AndreWeiner / ml-cfd-lecture

Lecture material for machine learning applied to computational fluid mechanics
GNU General Public License v3.0
330 stars 116 forks source link

Exercise 3 Error with ./Allrun in renumbermesh #33

Closed hyzahw closed 9 months ago

hyzahw commented 9 months ago

Hi,

I followed the steps in tutorial 3 to run the cylinder case on OpenFOAM. The ./Allrun worked fine with blockMesh and decomposePar but came out with an error in renumberMesh and consequently with pimpleFoam.

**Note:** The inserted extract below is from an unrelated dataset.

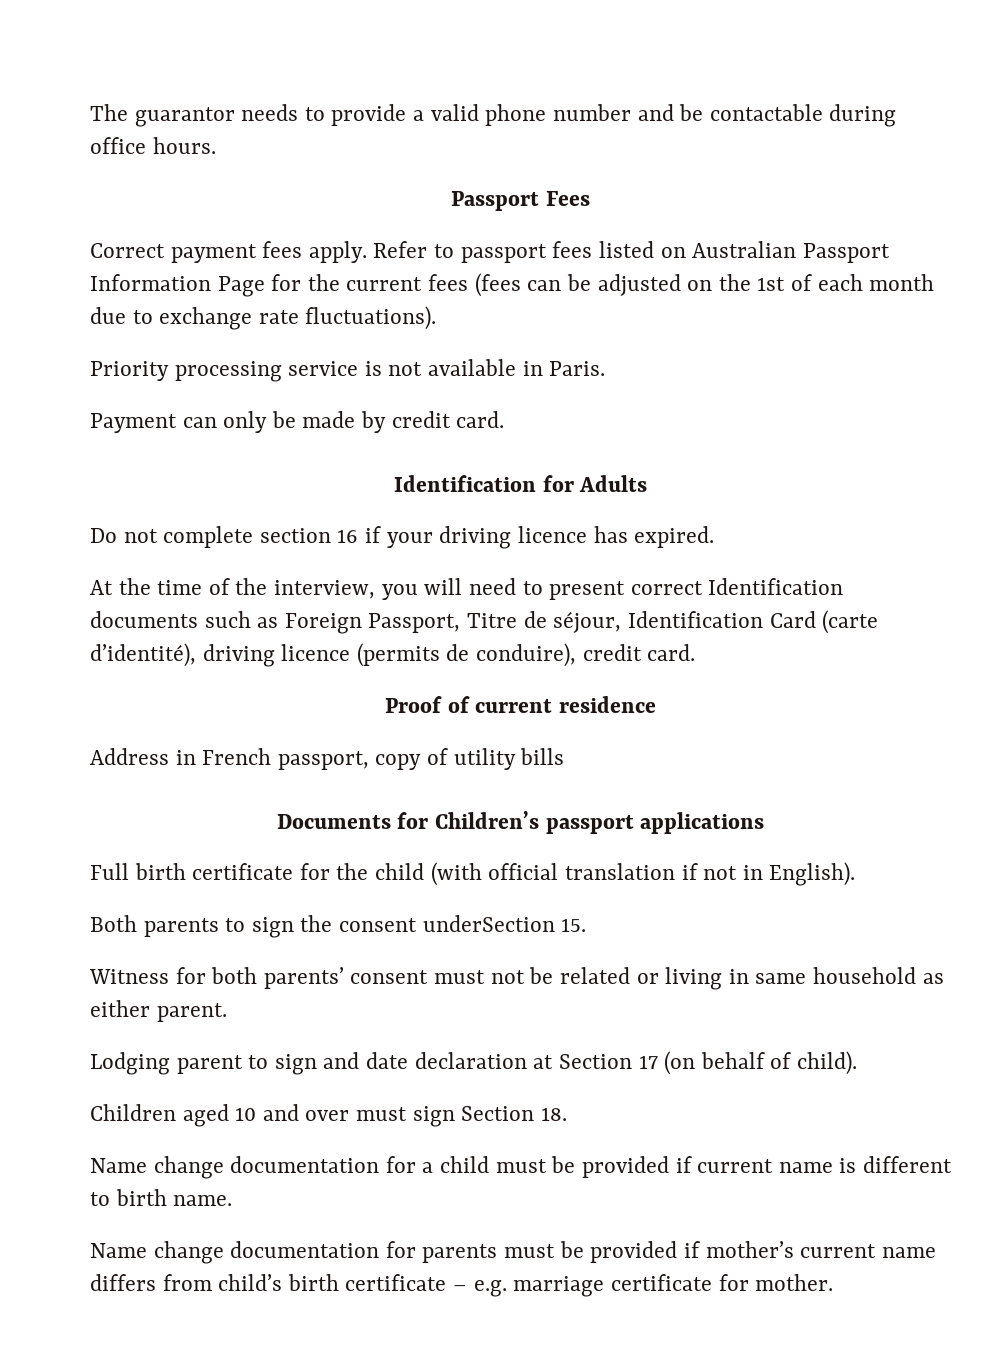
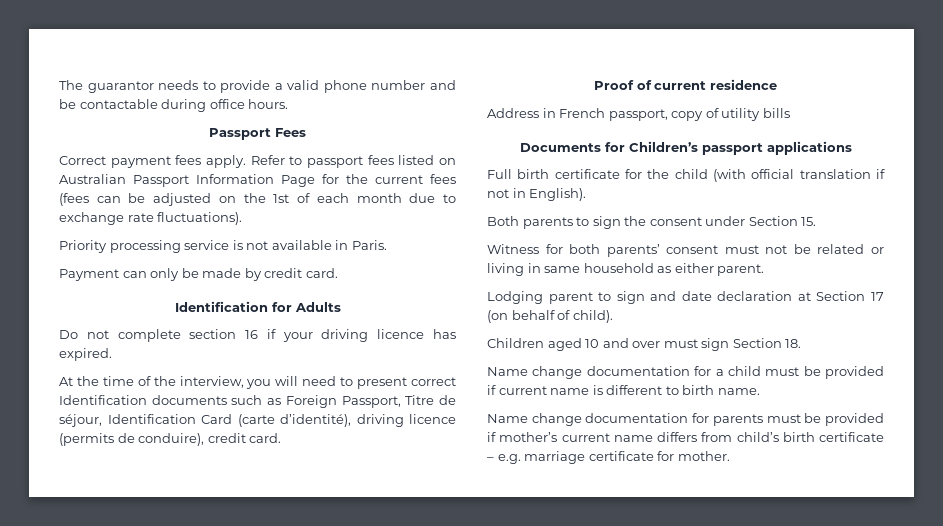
- Both parents to sign the consent underSection 15.
+ Both parents to sign the consent under Section 15.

The reumberMesh log file shows the following:

INFO: squashfuse not found, will not be able to mount SIF or other squashfs files INFO: fuse2fs not found, will not be able to mount EXT3 filesystems INFO: gocryptfs not found, will not be able to use gocryptfs INFO: Converting SIF file to temporary sandbox... INFO: squashfuse not found, will not be able to mount SIF or other squashfs files INFO: fuse2fs not found, will not be able to mount EXT3 filesystems INFO: gocryptfs not found, will not be able to use gocryptfs INFO: Converting SIF file to temporary sandbox... FATAL: while extracting /home/hyzahw/MLCFD/ml-cfd-lecture/of2206-py1.12.1-cpu.sif: root filesystem extraction failed: extract command failed: WARNING: passwd file doesn't exist in container, not updating WARNING: group file doesn't exist in container, not updating WARNING: Skipping mount /etc/hosts [binds]: /etc/hosts doesn't exist in container WARNING: Skipping mount /etc/localtime [binds]: /etc/localtime doesn't exist in container WARNING: Skipping mount /usr/local/var/apptainer/mnt/session/tmp [tmp]: /tmp doesn't exist in container WARNING: Skipping mount /usr/local/var/apptainer/mnt/session/var/tmp [tmp]: /var/tmp doesn't exist in container WARNING: Skipping mount /usr/local/var/apptainer/mnt/session/etc/resolv.conf [files]: /etc/resolv.conf doesn't exist in container

FATAL ERROR:write_file: failed to create file /image/root/opt/libtorch/include/ATen/ops/combinations_compositeimplicitautograd_dispatch.h, because Too many open files Parallel unsquashfs: Using 8 processors 74903 inodes (86780 blocks) to write

: exit status 1 FATAL: while extracting /home/hyzahw/MLCFD/ml-cfd-lecture/of2206-py1.12.1-cpu.sif: root filesystem extraction failed: extract command failed: WARNING: passwd file doesn't exist in container, not updating WARNING: group file doesn't exist in container, not updating WARNING: Skipping mount /etc/hosts [binds]: /etc/hosts doesn't exist in container WARNING: Skipping mount /etc/localtime [binds]: /etc/localtime doesn't exist in container WARNING: Skipping mount /usr/local/var/apptainer/mnt/session/tmp [tmp]: /tmp doesn't exist in container WARNING: Skipping mount /usr/local/var/apptainer/mnt/session/var/tmp [tmp]: /var/tmp doesn't exist in container WARNING: Skipping mount /usr/local/var/apptainer/mnt/session/etc/resolv.conf [files]: /etc/resolv.conf doesn't exist in container

FATAL ERROR:write_file: failed to create file /image/root/opt/libtorch/include/ATen/ops/as_strided_copy.h, because Too many open files Parallel unsquashfs: Using 8 processors 74903 inodes (86780 blocks) to write

: exit status 1


The first 4 lines appear also in my log files for blockMesh and decomposePar, I am not aware if this is normal or not but I believe it has something to do with the Fatal error below.

Thank you in advance!

JanisGeise commented 9 months ago

Hi @hyzahw,

it looks like an issue with the Apptainer container to me. In order to help you better, can you check the following:

  1. are you using Linux as native OS or are you using WSL (Linux subsystem for Windows)?
  2. did you follow the setup explained in exercise 2, especially the part regarding Apptainer and building the container?
  3. is the container located at the top-level of the repository?

Regards, Janis

hyzahw commented 9 months ago

Hi Janis,

Thanks for your answer. I am using Ubuntu as a native OS. I checked again the whole steps of installing Apptainer and I manage to not get the errors now concerning squashfuse and fuse2fs so I guess the Apptainer problem is solved.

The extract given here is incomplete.